The legendary booze-addled metal rocker turned reality-TV star comes clean in his tell-all autobiography.
Although brought up in the bleak British factory town of Aston, John “Ozzy” Osbourne’s tragicomic rags-to-riches tale is somehow quintessentially American. It’s an epic dream/nightmare that takes him from Winson Green prison in 1966 to a presidential dinner with George W. Bush in 2004. Tracing his adult life from petty thief and slaughterhouse worker to rock star, Osbourne’s first-person slang-and-expletive-driven style comes off like he’s casually relating his story while knocking back pints at the pub. “What you read here,” he writes, “is what dribbled out of the jelly I call my brain when I asked it for my life story.” During the late 1960s his transformation from inept shoplifter to notorious Black Sabbath frontman was unlikely enough. In fact, the band got its first paying gigs by waiting outside concert venues hoping the regularly scheduled act wouldn’t show. After a few years, Osbourne and his bandmates were touring America and becoming millionaires from their riff-heavy doom music. As expected, with success came personal excess and inevitable alienation from the other members of the group. But as a solo performer, Osbourne’s predilection for guns, drink, drugs, near-death experiences, cruelty to animals and relieving himself in public soon became the stuff of legend.

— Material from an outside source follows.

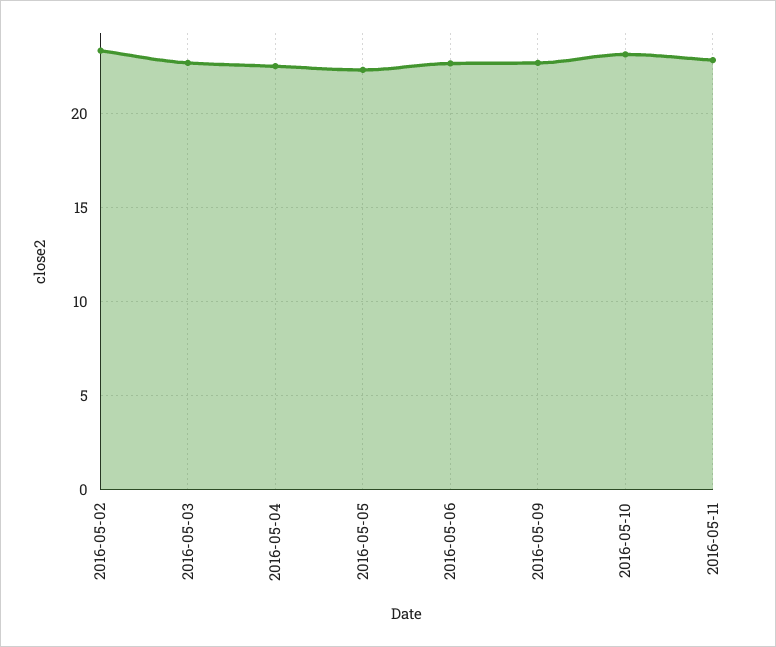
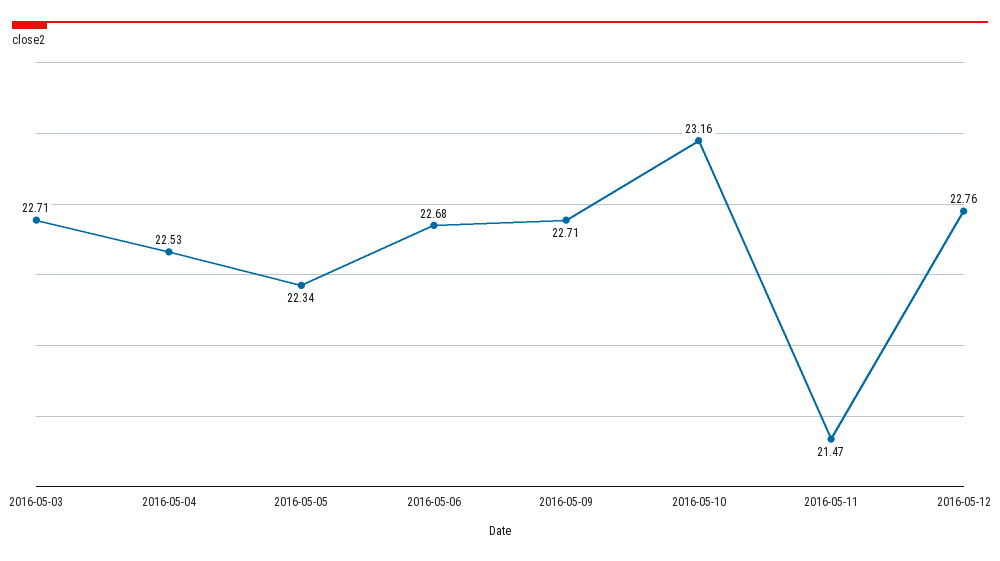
2016-05-02: 23.5 -> none
2016-05-11: 23 -> 21.47
2016-05-12: none -> 22.76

His most infamous exploits—biting the head off a bat and accidentally urinating on the Alamo—are addressed, but they seem tame compared to other dark moments of his checkered past: nearly killing his wife Sharon during an alcohol-induced blackout, waking up after a bender in the middle of a busy highway, burning down his backyard, etc. Osbourne is confessional to a fault, jeopardizing his demonic-rocker reputation with glib remarks about his love for Paul McCartney and Robin Williams. The most distinguishing feature of the book is the staggering chapter-by-chapter accumulation of drunken mishaps, bodily dysfunctions and drug-induced mayhem over a 40-plus-year career—a résumé of anti-social atrocities comparable to any of rock ’n’ roll’s most reckless outlaws.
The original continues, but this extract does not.